(Entries taken from a collection)
# # #

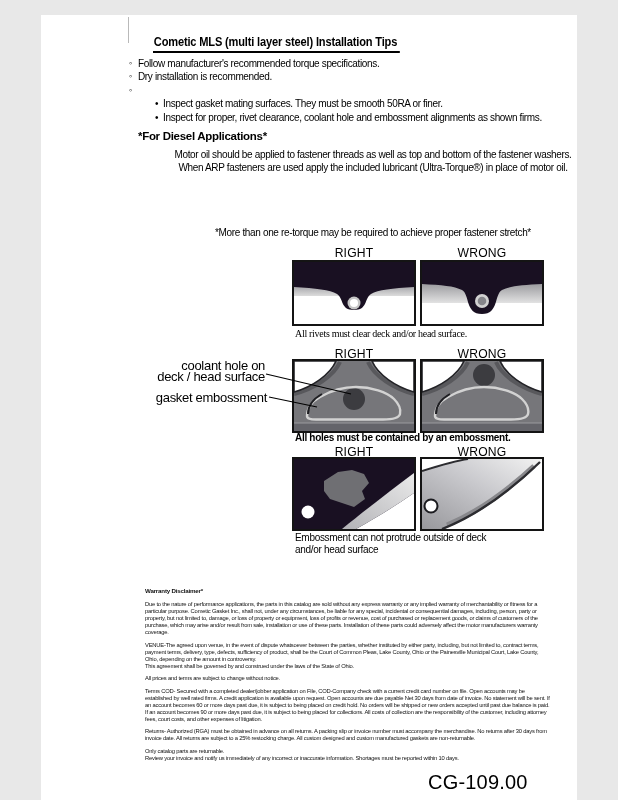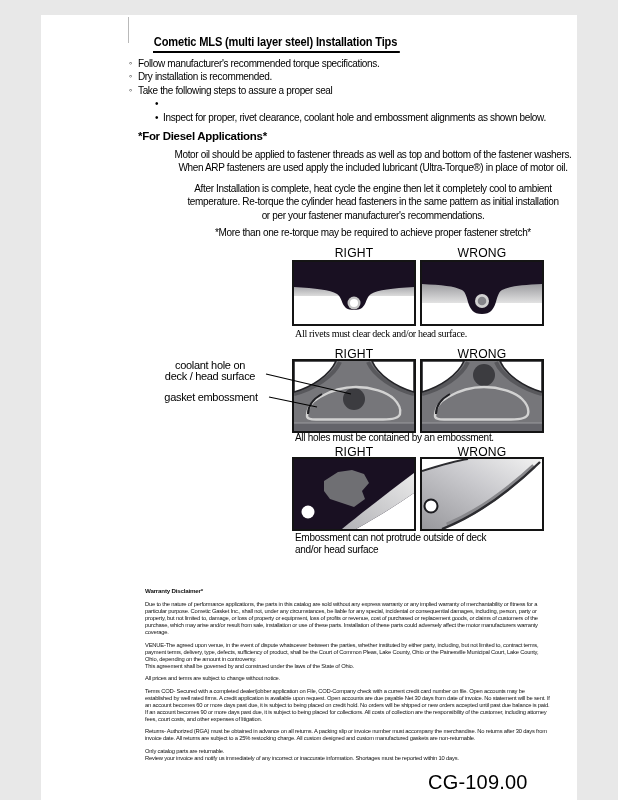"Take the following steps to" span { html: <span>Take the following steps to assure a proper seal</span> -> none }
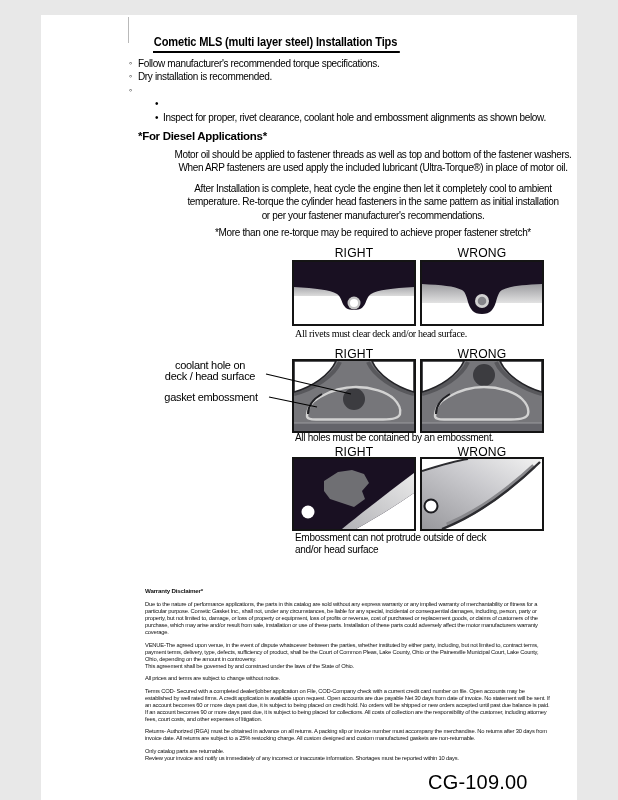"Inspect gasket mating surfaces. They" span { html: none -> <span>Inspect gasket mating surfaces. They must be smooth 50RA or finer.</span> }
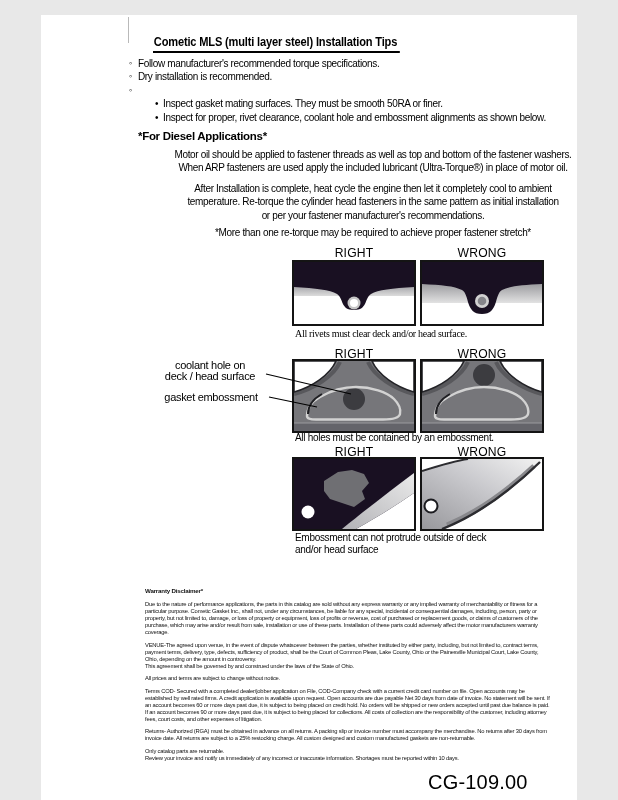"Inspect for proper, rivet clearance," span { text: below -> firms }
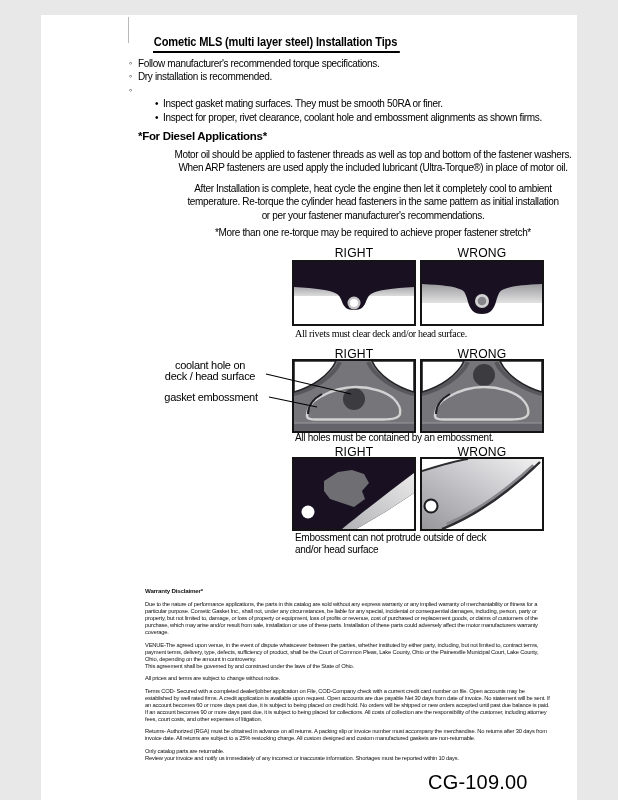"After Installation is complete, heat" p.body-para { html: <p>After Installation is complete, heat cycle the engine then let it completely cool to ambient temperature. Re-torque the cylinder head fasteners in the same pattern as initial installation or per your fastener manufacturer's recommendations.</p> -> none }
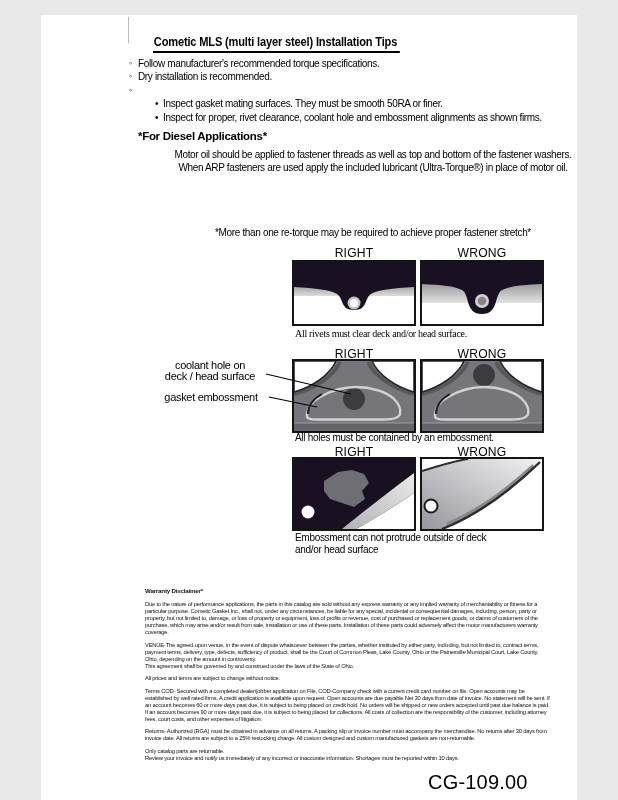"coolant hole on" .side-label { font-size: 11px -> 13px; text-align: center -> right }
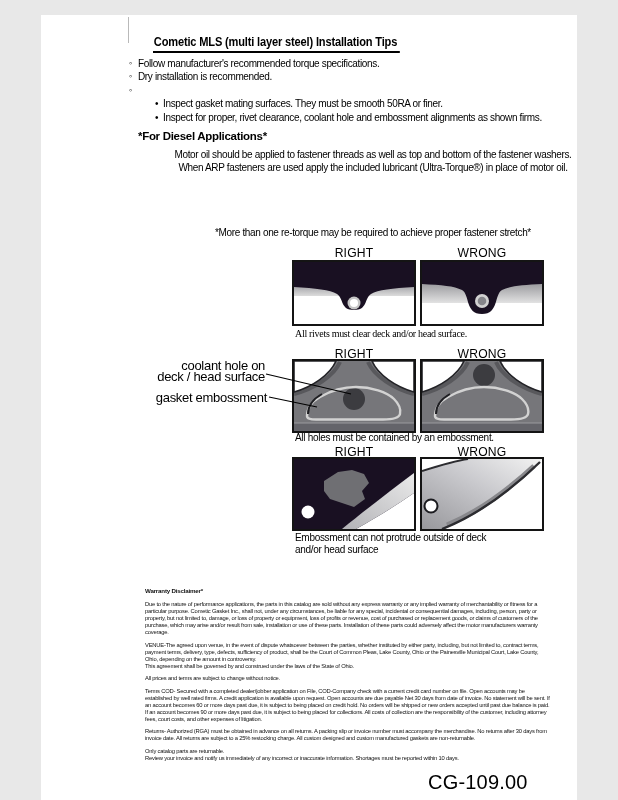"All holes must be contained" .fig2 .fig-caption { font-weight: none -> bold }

# # #

**EXERCISE INSTRUCTIONS**. Please write out, word for word, each line from the one with "html: none ->" to the last line of the data, keeping both ends and omitting pictures.

**ANSWER BOX**.
"Inspect gasket mating surfaces. They" span { html: none -> <span>Inspect gasket mating surfaces. They must be smooth 50RA or finer.</span> }
"Inspect for proper, rivet clearance," span { text: below -> firms }
"After Installation is complete, heat" p.body-para { html: <p>After Installation is complete, heat cycle the engine then let it completely cool to ambient temperature. Re-torque the cylinder head fasteners in the same pattern as initial installation or per your fastener manufacturer's recommendations.</p> -> none }
"coolant hole on" .side-label { font-size: 11px -> 13px; text-align: center -> right }
"All holes must be contained" .fig2 .fig-caption { font-weight: none -> bold }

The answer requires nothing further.